If you ask mother Heike L. what motivated her to donate her kidney, the 60-year-old answers, "Child always remains child. I had 40 years to prepare for it!" Her son Jens L., on the other hand, was initially somewhat hesitant to accept the donation. However: "My mother has a very engaging nature. No matter how old you are, as a child you have to listen to your mother," says the single father of two.

Despite COVID-19: No decline in organ donation and transplantation

Mother and son had presented themselves at the MHH in mid-2020 on the recommendation of a practicing physician from Hannover.

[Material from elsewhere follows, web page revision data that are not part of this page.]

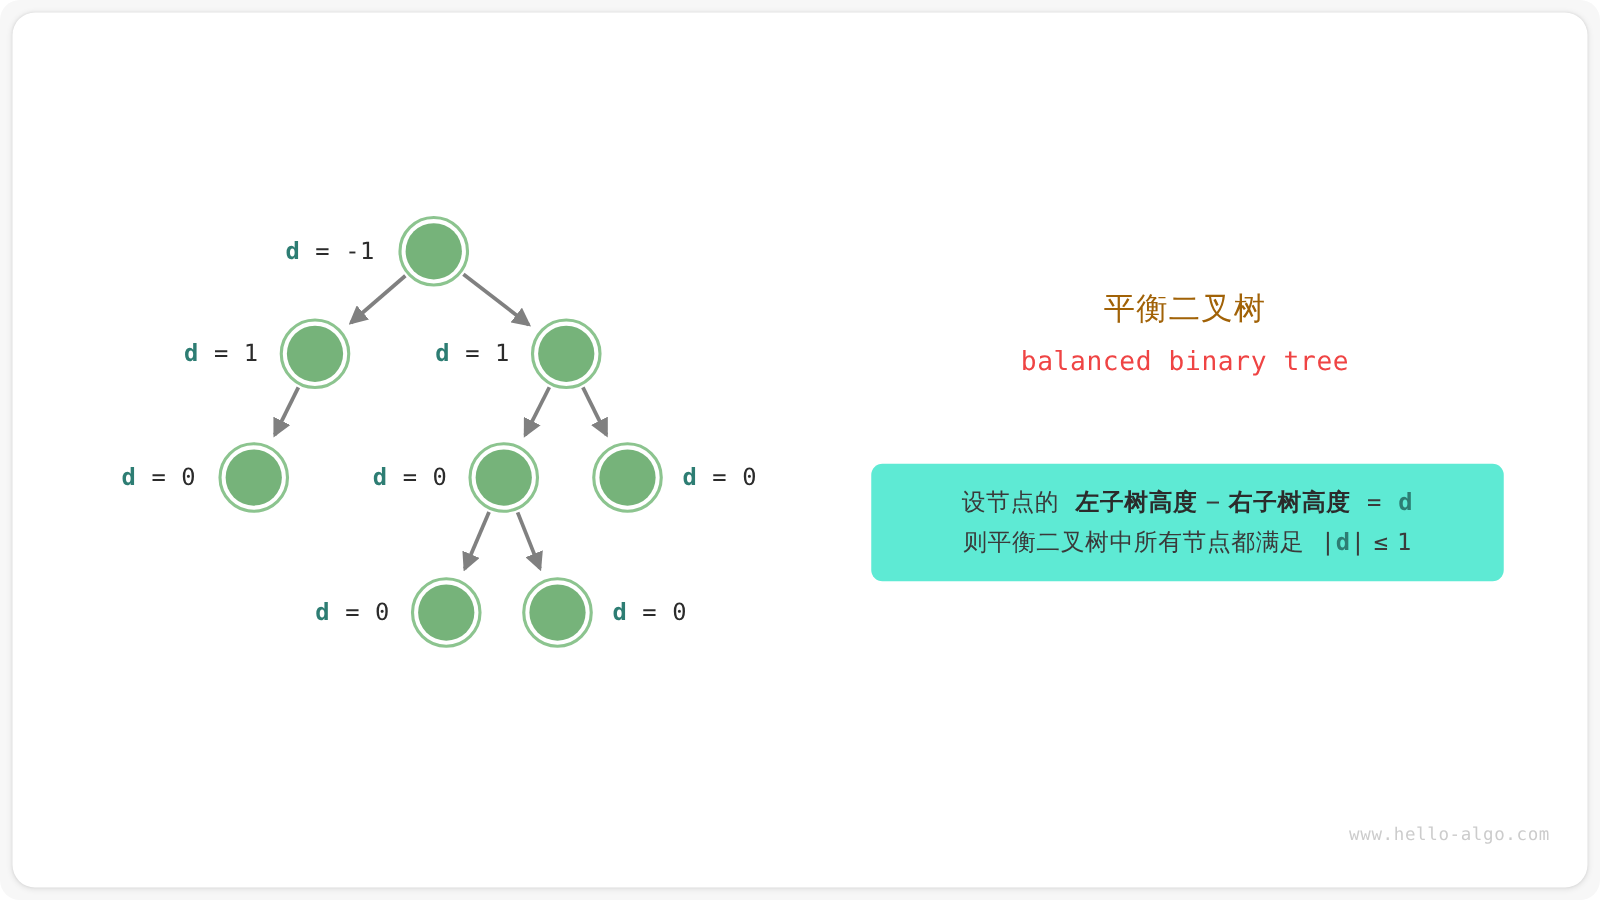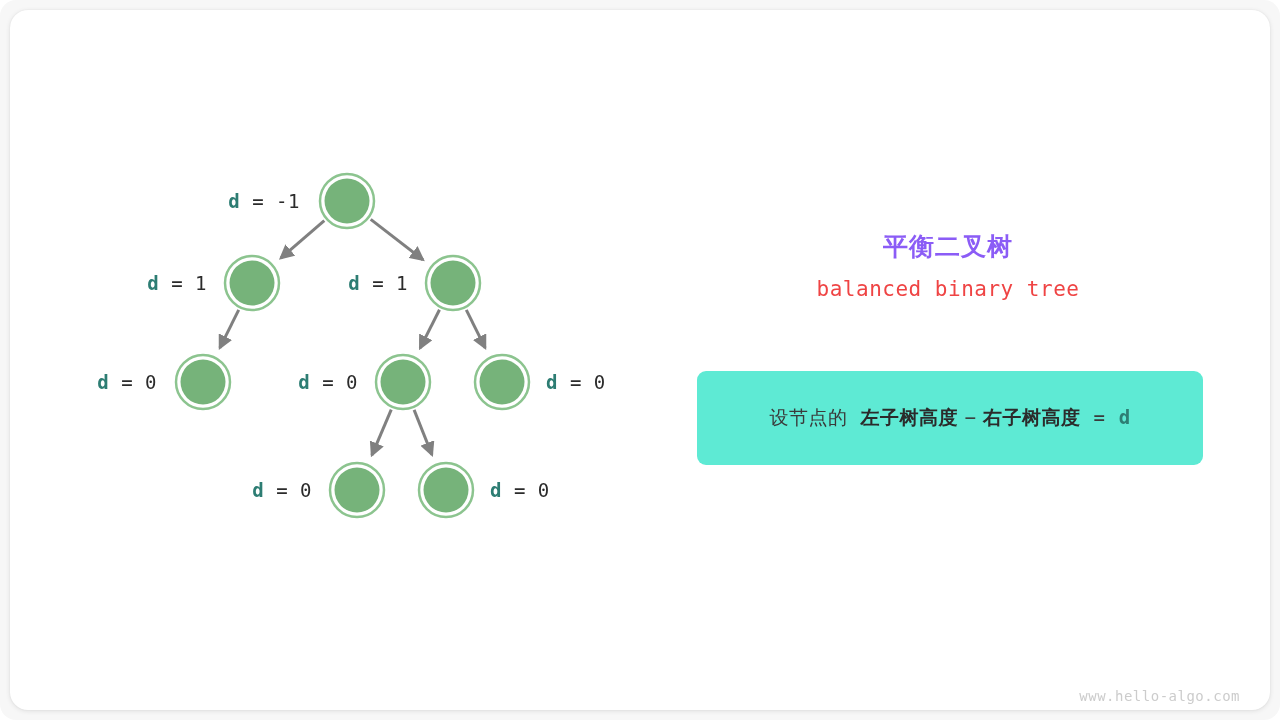--- a/index.html
+++ b/index.html
@@ -58,8 +58,8 @@
     text-align: center;
     font-family: "DejaVu Sans", sans-serif;
     font-size: 25px;
-    font-weight: bold;
-    color: #8b5cf6;
+    font-weight: normal;
+    color: #a16207;
     letter-spacing: 1px;
   }
   #subtitle {

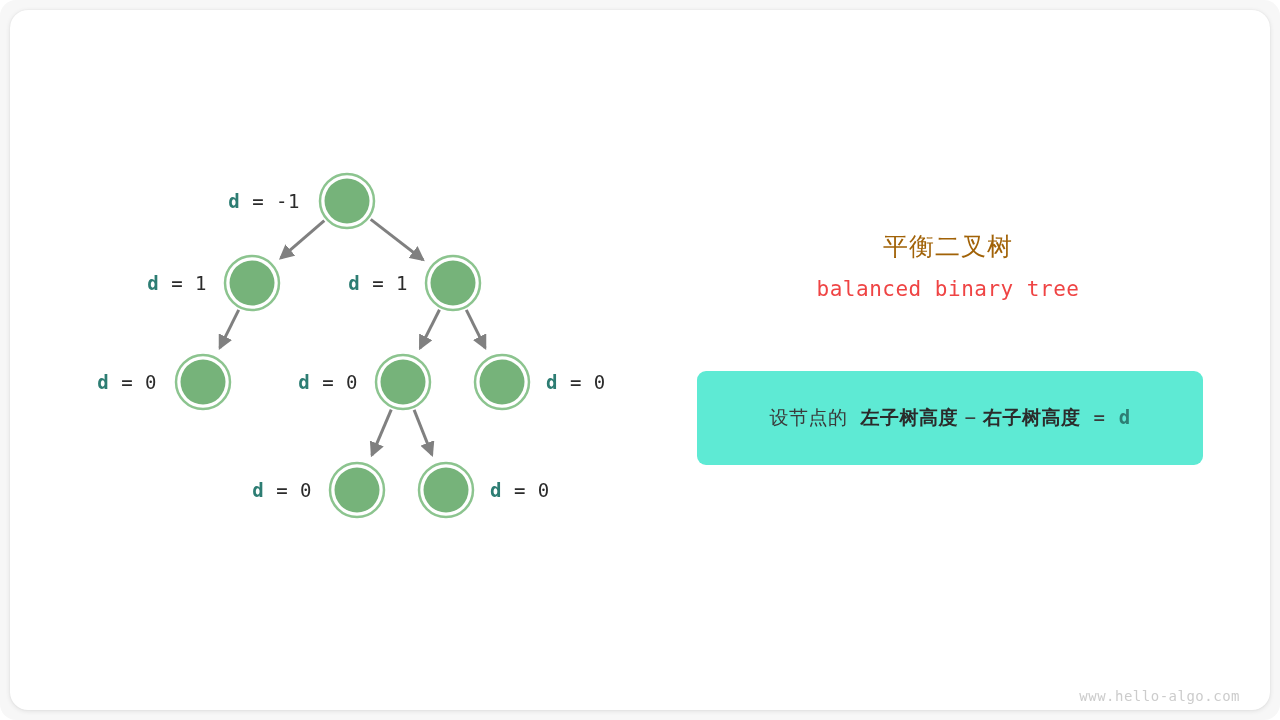--- a/index.html
+++ b/index.html
@@ -172,6 +172,12 @@
       <span class="mono">=</span>&nbsp;
       <span class="teal mono">d</span>
     </div>
+    <div class="info-line">
+      <span>则平衡二叉树中所有节点都满足</span>&nbsp;
+      <span class="mono">|</span><span class="teal mono">d</span><span class="mono">|</span>
+      <span class="mono">≤</span>
+      <span class="mono">1</span>
+    </div>
   </div>
 
   <div id="watermark">www.hello-algo.com</div>

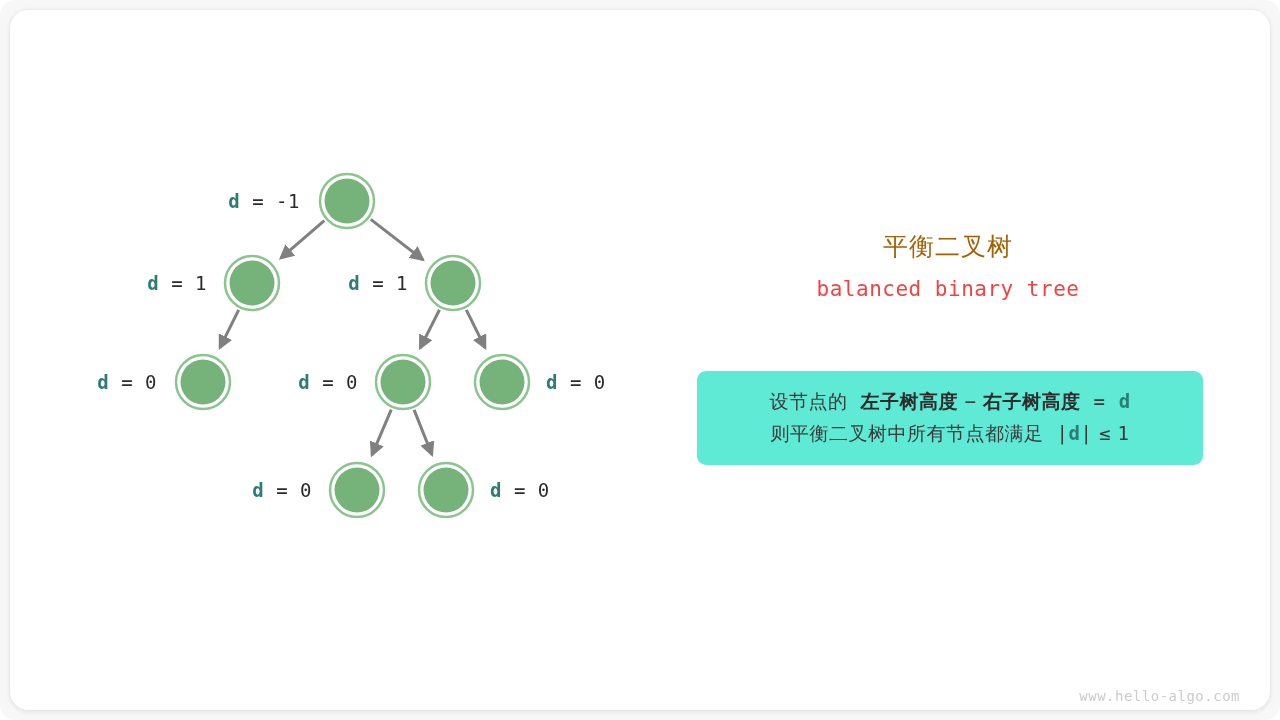--- a/index.html
+++ b/index.html
@@ -101,7 +101,7 @@
   #watermark {
     position: absolute;
     right: 40px;
-    bottom: 16px;
+    bottom: 44px;
     font-family: "DejaVu Sans Mono", monospace;
     font-size: 14px;
     color: #cccccc;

Due to the Corona pandemic, the extensive preliminary examinations could not all take place immediately, so that the operation was now performed under optimal conditions. "Fortunately," as Heike L. finds, because this allowed both of them to be vaccinated against COVID-19 before the operation. "The COVID-19 pandemic had only a minor impact on transplants at MHH," says Professor Haverich. "We continued transplanting here at MHH and in Germany despite the Corona pandemic. Only living donation, as a deferrable procedure, we had suspended from April to early May 2020."

Transplants in 2019 and 2020: no slump during the Corona pandemic

  • With a total of 321 organ transplants from January to the end of December 2020 (2019: 357), the Transplant Center was able to continue its work successfully even during the Corona pandemic.
  • A total of 21 hearts, 82 livers, 119 kidneys, 94 lungs and five pancreases were transplanted. Two hearts, 24 livers, six kidneys and 11 lungs of these went to people younger than 18 years old.
  • In 2019, there were 23 hearts, 77 livers, 147 kidneys, 103 lungs and seven pancreases in the same period. Of these, children and adolescents received five hearts, 23 livers, 16 kidneys and six lungs.
  • According to the German Organ Donation Foundation, the slight decline in 2020 is due to the reduced availability of donor organs throughout the Eurotransplant (ET) region, which includes eight European countries - including Germany.